**EXERCISE DIRECTIONS:**
Your job is to retype the records exactly while dropping every picture.

**DATA SUPPLIED:**
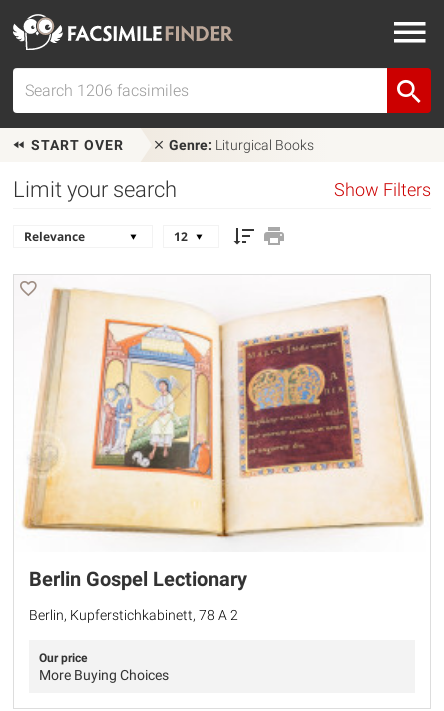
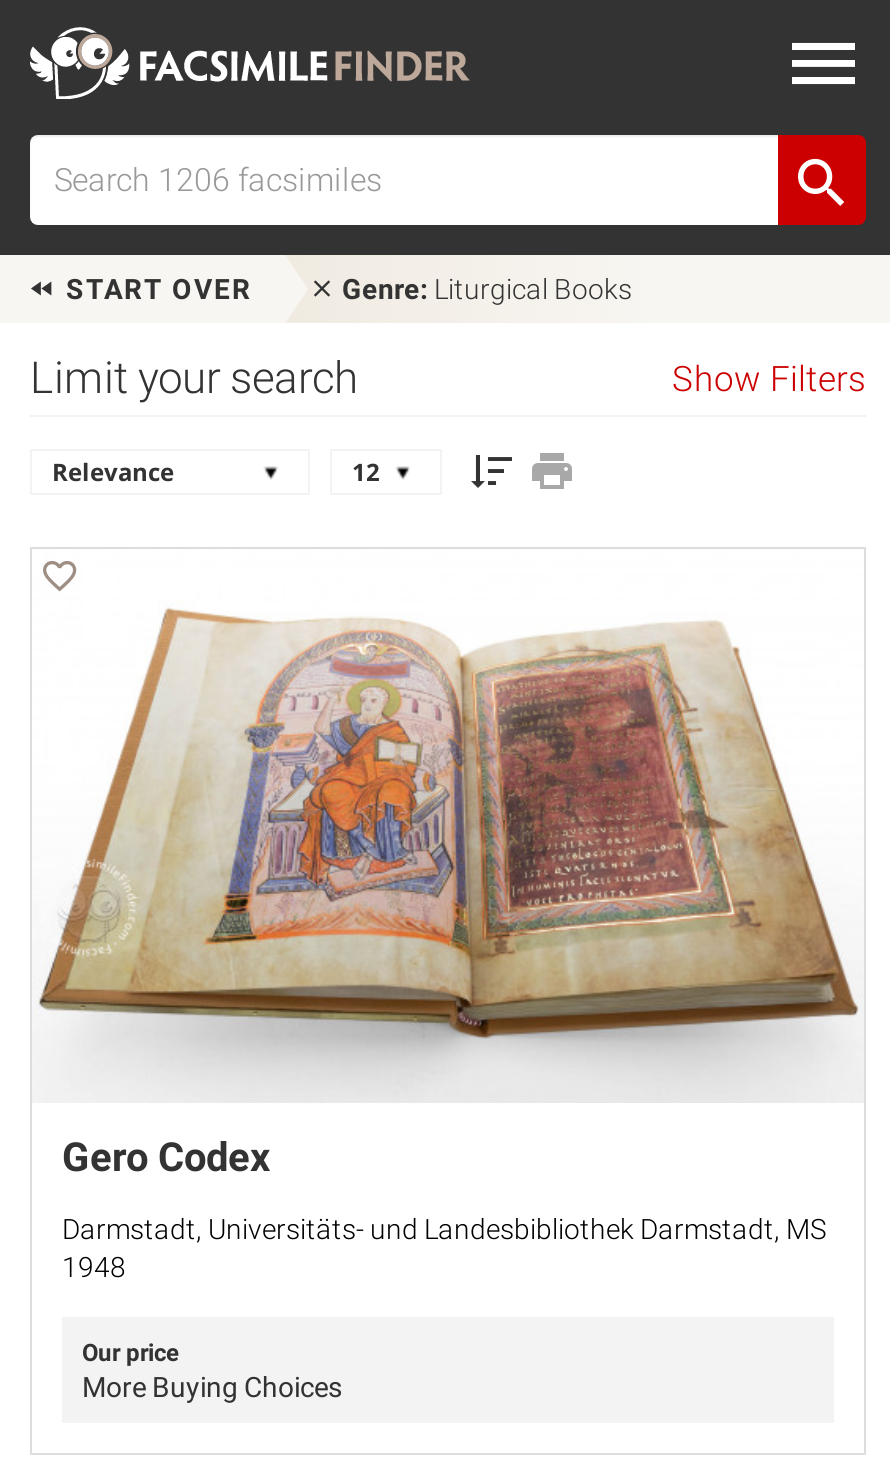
- [image]
- Berlin Gospel Lectionary
+ [image]
+ Gero Codex

- Berlin, Kupferstichkabinett, 78 A 2
+ Darmstadt, Universitäts- und Landesbibliothek Darmstadt, MS
+ 1948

**ANSWER SECTION:**
- [image]
- Berlin Gospel Lectionary
+ [image]
+ Gero Codex

- Berlin, Kupferstichkabinett, 78 A 2
+ Darmstadt, Universitäts- und Landesbibliothek Darmstadt, MS
+ 1948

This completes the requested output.